The other day, Jonah was bold enough to say: “There’s good reason to believe that Obama has always been lying — yes, lying — about opposing gay marriage.” I’m generally reluctant to use the “l word,” but Jonah is absolutely right. (I play out the same point and relate it to the health-care battle in a new piece “Obama’s Past Tells the Truth.”)
Yes, Obama is personally popular and many Americans think he’s a nice guy. But misleading the American public about your plans for the country isn’t nice. If Republicans are afraid to expose the ruse and define Obama by the intentions he refuses to avow, they will be defeated.
If most voters still give Obama political points for niceness, they have a major problem of perception that needs correction ASAP.

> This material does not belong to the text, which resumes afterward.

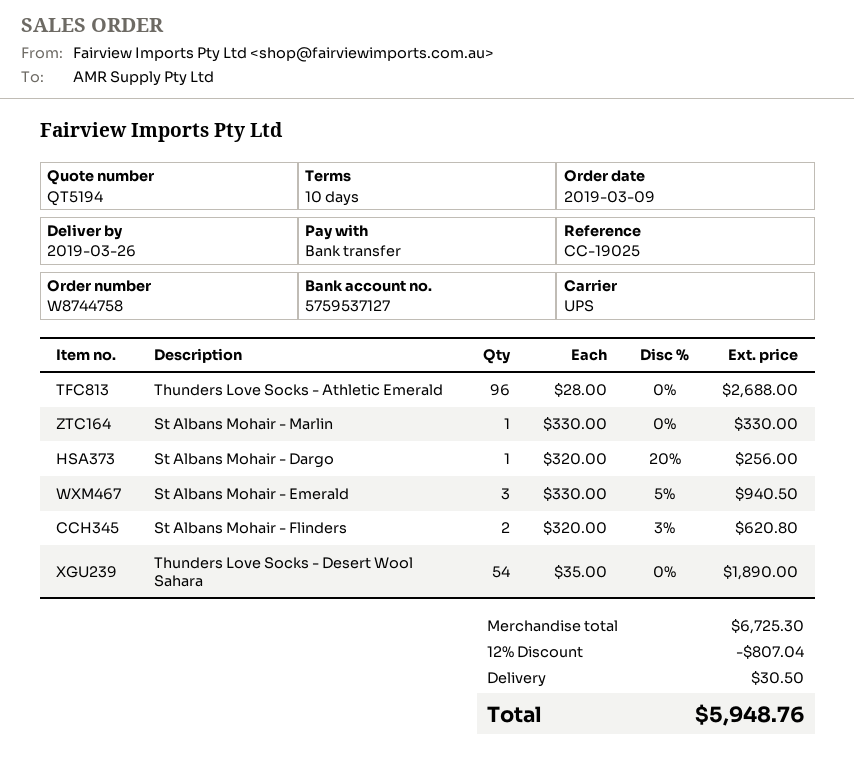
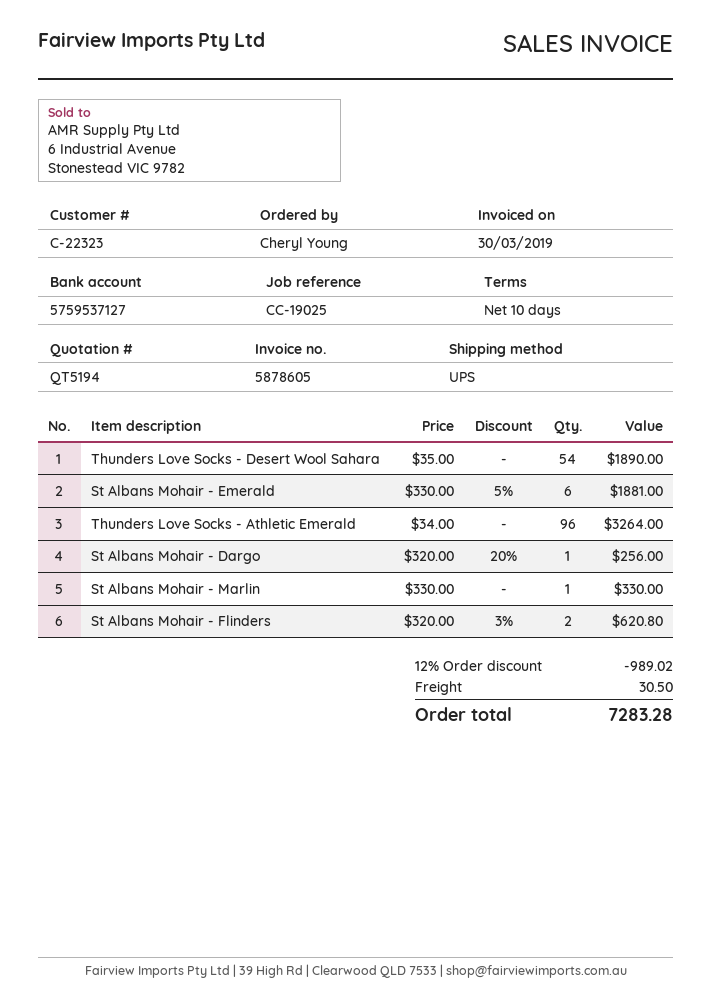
Thunders Love Socks - Athletic Emerald: 96 x 28.00 = 2688.00 -> 96 x 34.00 = 3264.00
St Albans Mohair - Emerald: 3 x 330.00 - 5% = 940.50 -> 6 x 330.00 - 5% = 1881.00
discount: 12% = 807.04 -> 12% = 989.02
total: 5948.76 -> 7283.28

1. Niceness may not be the most important virtue in a President
2. Niceness is hardly what Obama displays, except in an absolutely superficial way
Reply to this commentLinkReport AbuseIf Obama is moving to radically transform the country, what are Republicans doing by trying to have public unions lose collective bargaining rights? At the very least, Governor Walker is radically trying to transform Wisconsin (perhaps we should characterize it as a reactionary transformation, but it is no less extreme than what Obama is doing, although it is less widespread, as it only involves one state of fifty).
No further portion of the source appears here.